Problem to solve:
Each entry should be given again exactly, with any image left out.

Extracted data:
--- --- ---

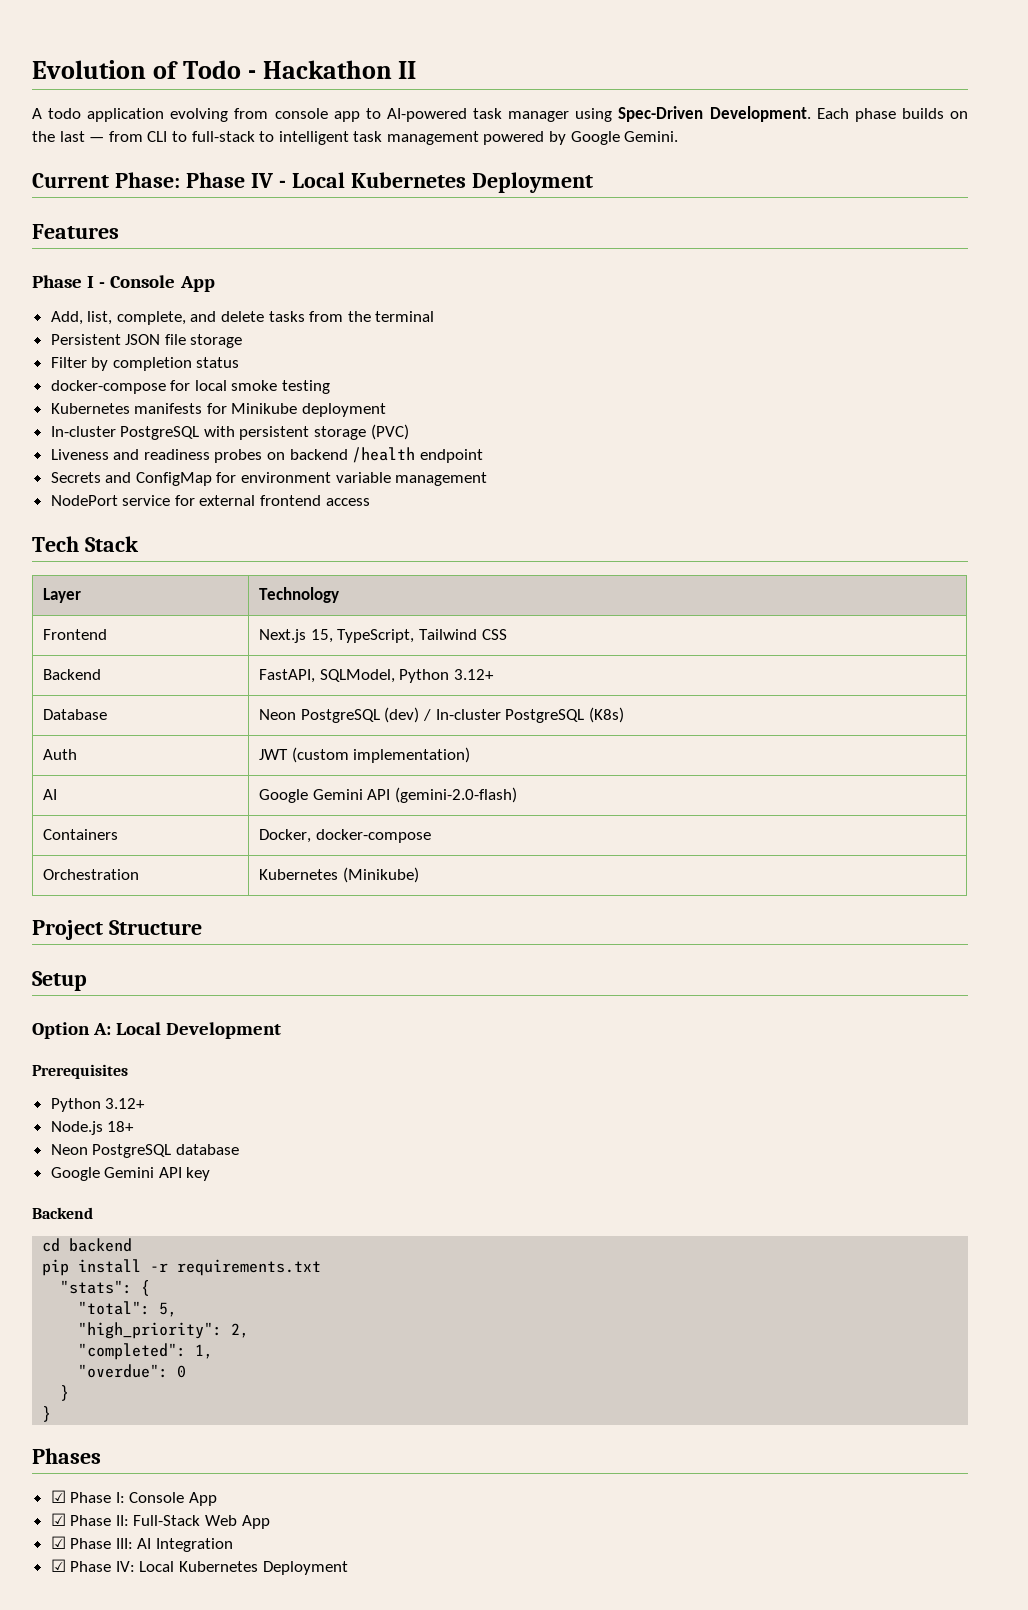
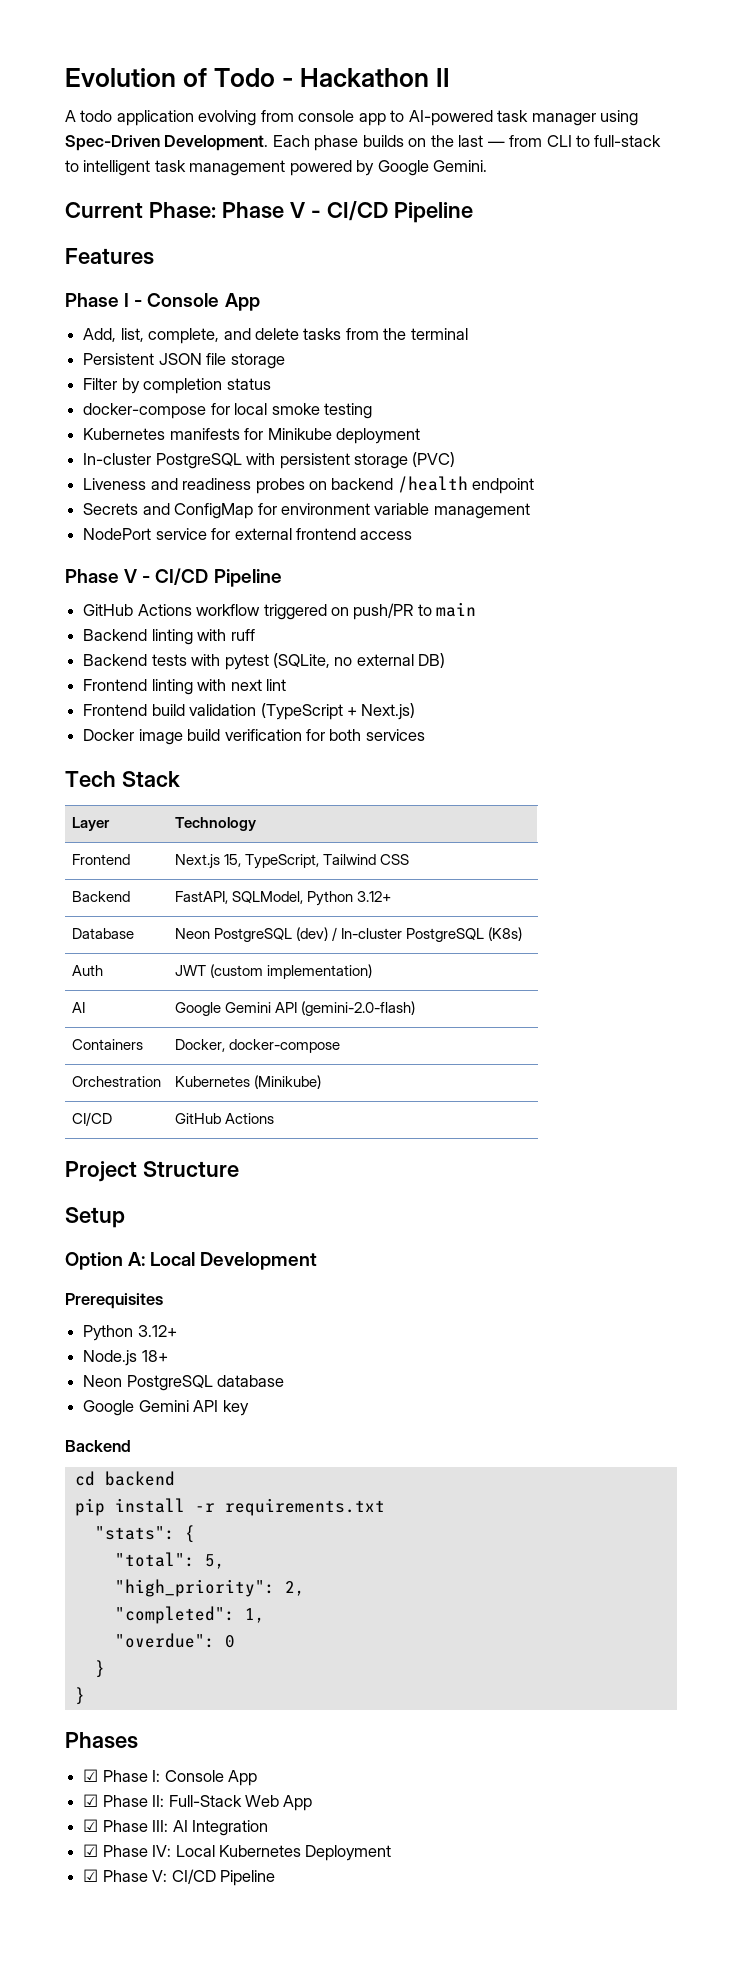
- Current Phase: Phase IV - Local Kubernetes Deployment
+ Current Phase: Phase V - CI/CD Pipeline
  NodePort service for external frontend access
+ Phase V - CI/CD Pipeline
+ GitHub Actions workflow triggered on push/PR to main
+ Backend linting with ruff
+ Backend tests with pytest (SQLite, no external DB)
+ Frontend linting with next lint
+ Frontend build validation (TypeScript + Next.js)
+ Docker image build verification for both services
+ CI/CD | GitHub Actions
+ ☑ Phase V: CI/CD Pipeline

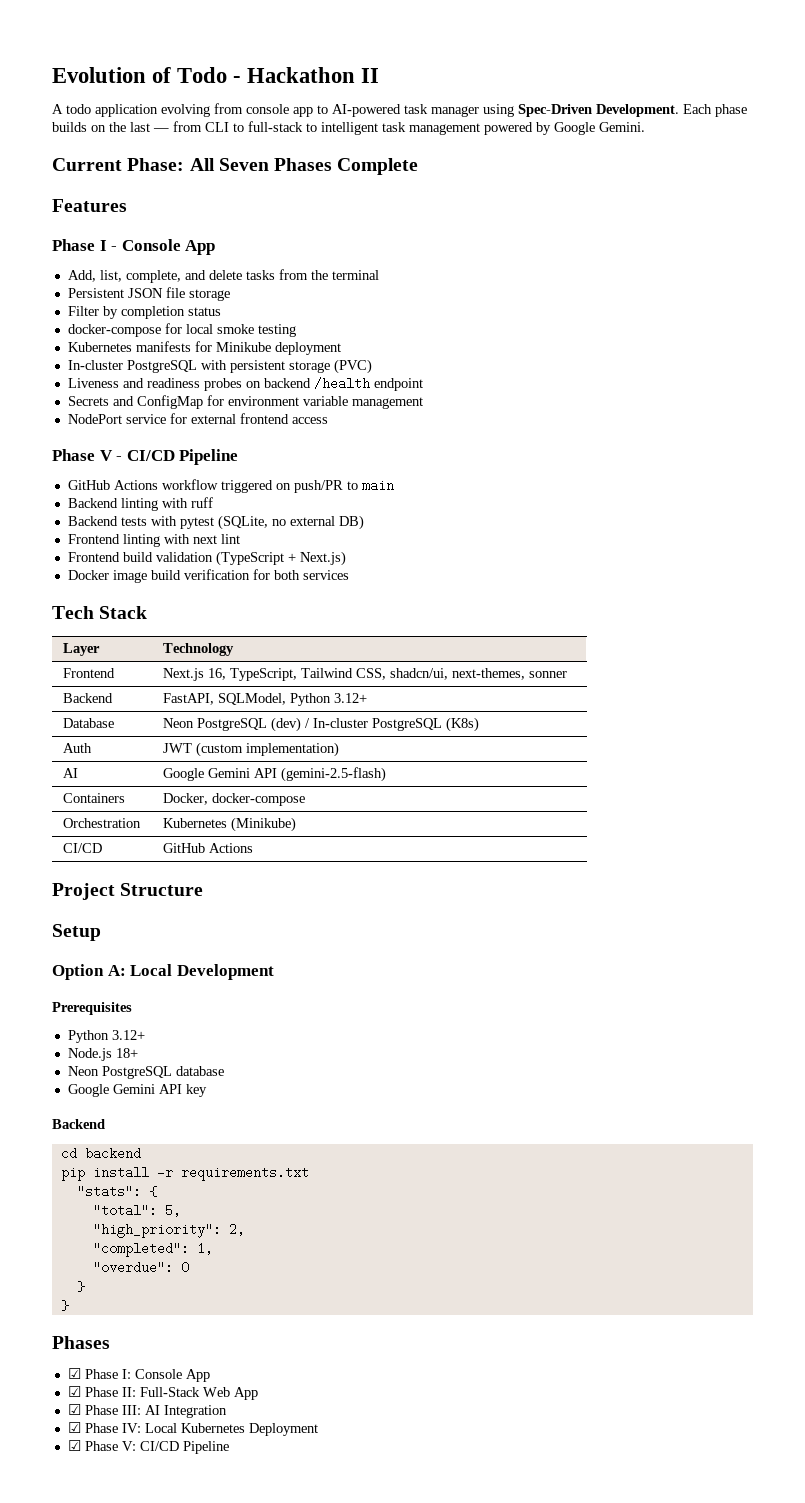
- Current Phase: Phase V - CI/CD Pipeline
+ Current Phase: All Seven Phases Complete
- Frontend | Next.js 15, TypeScript, Tailwind CSS
+ Frontend | Next.js 16, TypeScript, Tailwind CSS, shadcn/ui, next-themes, sonner
- AI | Google Gemini API (gemini-2.0-flash)
+ AI | Google Gemini API (gemini-2.5-flash)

--- --- ---

Answer box:
- Current Phase: Phase IV - Local Kubernetes Deployment
+ Current Phase: Phase V - CI/CD Pipeline
  NodePort service for external frontend access
+ Phase V - CI/CD Pipeline
+ GitHub Actions workflow triggered on push/PR to main
+ Backend linting with ruff
+ Backend tests with pytest (SQLite, no external DB)
+ Frontend linting with next lint
+ Frontend build validation (TypeScript + Next.js)
+ Docker image build verification for both services
+ CI/CD | GitHub Actions
+ ☑ Phase V: CI/CD Pipeline

- Current Phase: Phase V - CI/CD Pipeline
+ Current Phase: All Seven Phases Complete
- Frontend | Next.js 15, TypeScript, Tailwind CSS
+ Frontend | Next.js 16, TypeScript, Tailwind CSS, shadcn/ui, next-themes, sonner
- AI | Google Gemini API (gemini-2.0-flash)
+ AI | Google Gemini API (gemini-2.5-flash)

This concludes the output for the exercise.